The judgment can be found here, and is interesting for the depth of the analysis on the evidential underpinning for the premium claimed MacFadyen v Event Technologies Limited SCCO Master Rowley 11th March 2016
Yesterday the Court of Appeal handed down judgment in a case I successfully argued for the appellant on appeal, representing the latest chapter in the Mitchell/Denton saga.
The judgment in Gentry v Miller and UK Insurance  EWCA Civ 141 contains an interesting discussion by the Court of Appeal on the correct approach to applications to set aside judgments by an insurance company which wished to raise allegations of fraud.

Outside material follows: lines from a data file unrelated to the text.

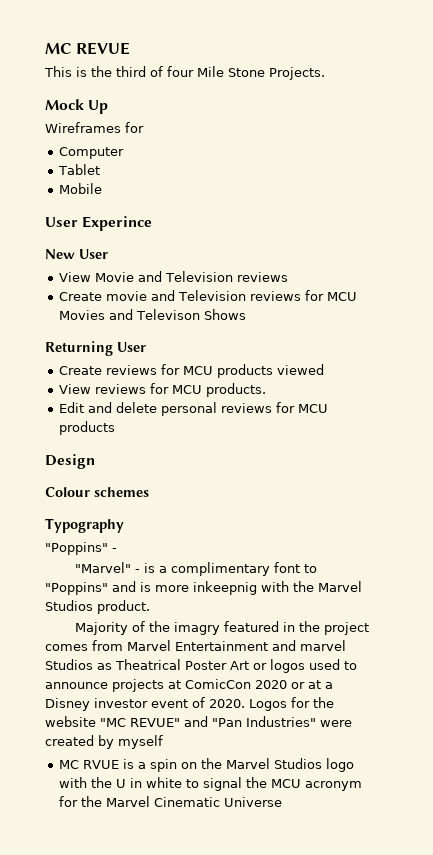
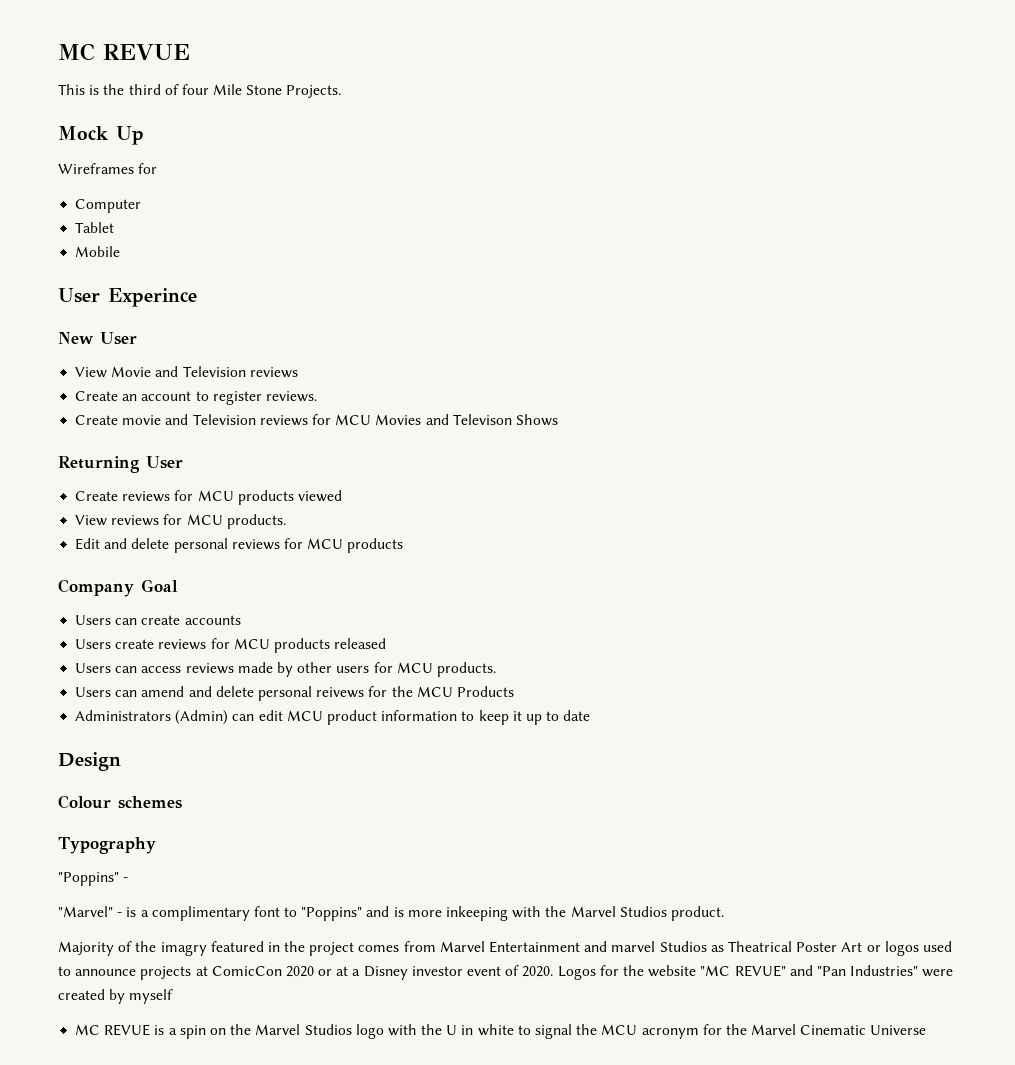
+ Create an account to register reviews.
+ Company Goal
+ Users can create accounts
+ Users create reviews for MCU products released
+ Users can access reviews made by other users for MCU products.
+ Users can amend and delete personal reivews for the MCU Products
+ Administrators (Admin) can edit MCU product information to keep it up to date
- "Marvel" - is a complimentary font to "Poppins" and is more inkeepnig with the Marvel Studios product.
+ "Marvel" - is a complimentary font to "Poppins" and is more inkeeping with the Marvel Studios product.
- MC RVUE is a spin on the Marvel Studios logo with the U in white to signal the MCU acronym for the Marvel Cinematic Universe
+ MC REVUE is a spin on the Marvel Studios logo with the U in white to signal the MCU acronym for the Marvel Cinematic Universe

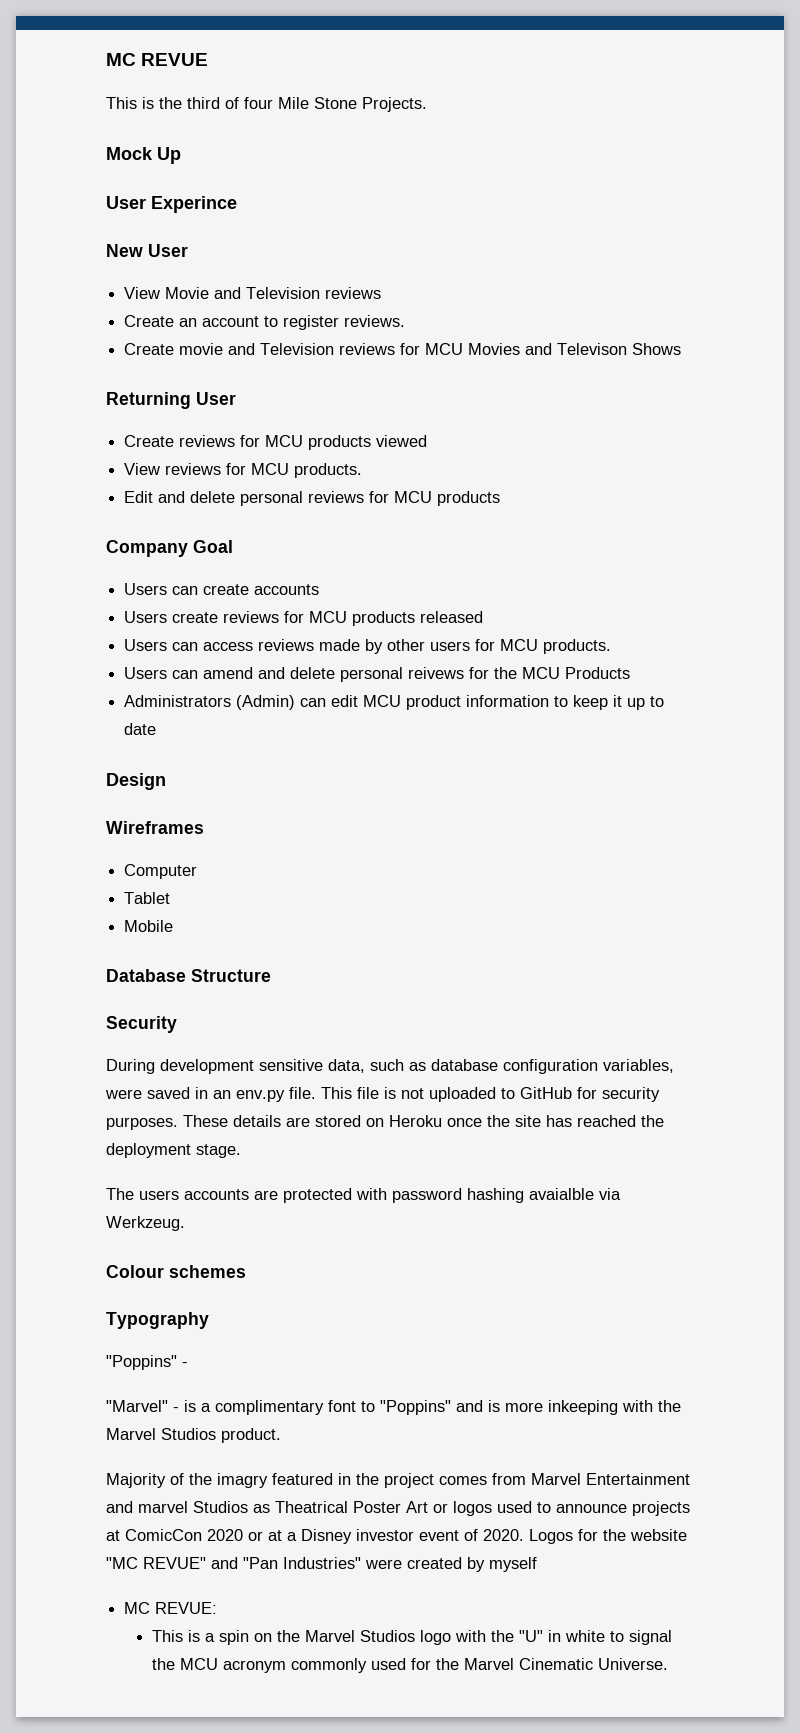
- Wireframes for
- Computer
- Tablet
- Mobile
+ Wireframes
+ Computer
+ Tablet
+ Mobile
+ Database Structure
+ Security
+ During development sensitive data, such as database configuration variables, were saved in an env.py file. This file is not uploaded to GitHub for security purposes. These details are stored on Heroku once the site has reached the deployment stage.
+ The users accounts are protected with password hashing avaialble via Werkzeug.
- MC REVUE is a spin on the Marvel Studios logo with the U in white to signal the MCU acronym for the Marvel Cinematic Universe
+ MC REVUE:
+ This is a spin on the Marvel Studios logo with the "U" in white to signal the MCU acronym commonly used for the Marvel Cinematic Universe.

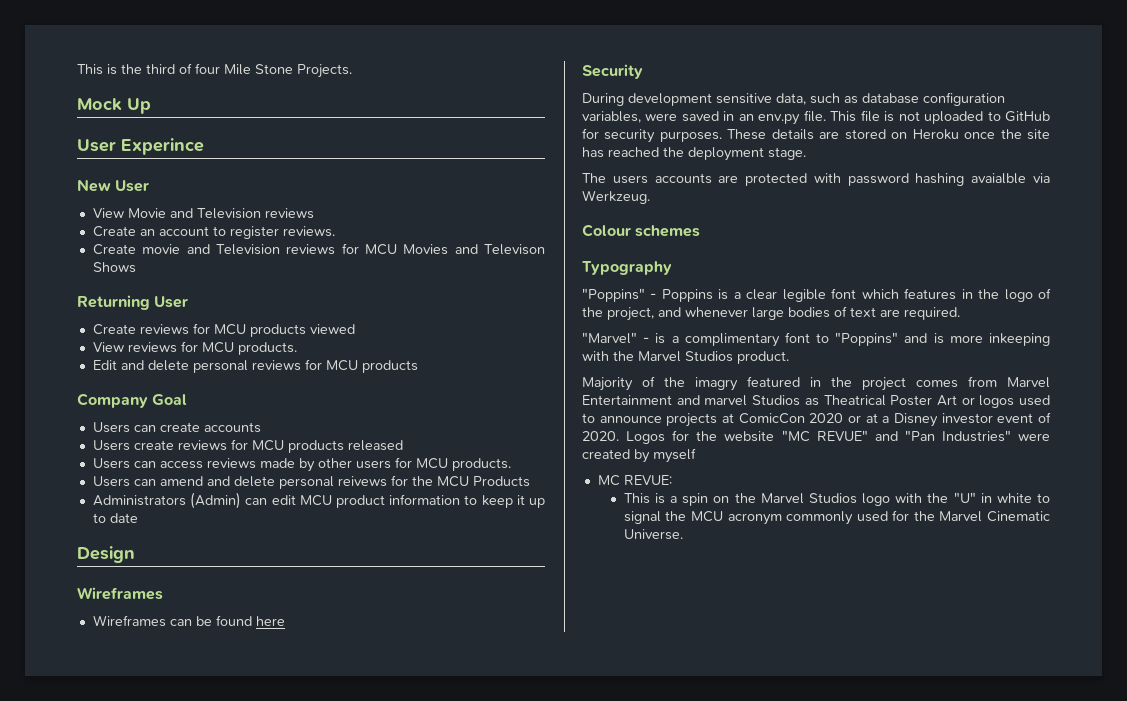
- MC REVUE
- Computer
- Tablet
- Mobile
- Database Structure
+ Wireframes can be found here
- "Poppins" -
+ "Poppins" - Poppins is a clear legible font which features in the logo of the project, and whenever large bodies of text are required.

A copy of the judgment can be found here: Gentry v Miller and UK Insurance
I am grateful to Marcus Davies and William Mackenzie of DWF who have brought to my attention a further case on the assignment of conditional fee agreements their firm was involved in.
This time, the decision was in the SCCO and the judgment of Master Rowley has been recently handed down.
A copy of their article on the decision of Master Rowley can be found here:
The actual judgment itself can be found here:Webb v London Borough of Bromley
The Ropewalk Chambers Personal Injury Conference has just concluded. It was a pleasure to meet so many of you, some for the first time, including particularly the gentleman who came all the way from Dublin and made such a generous donation to our charitable cause.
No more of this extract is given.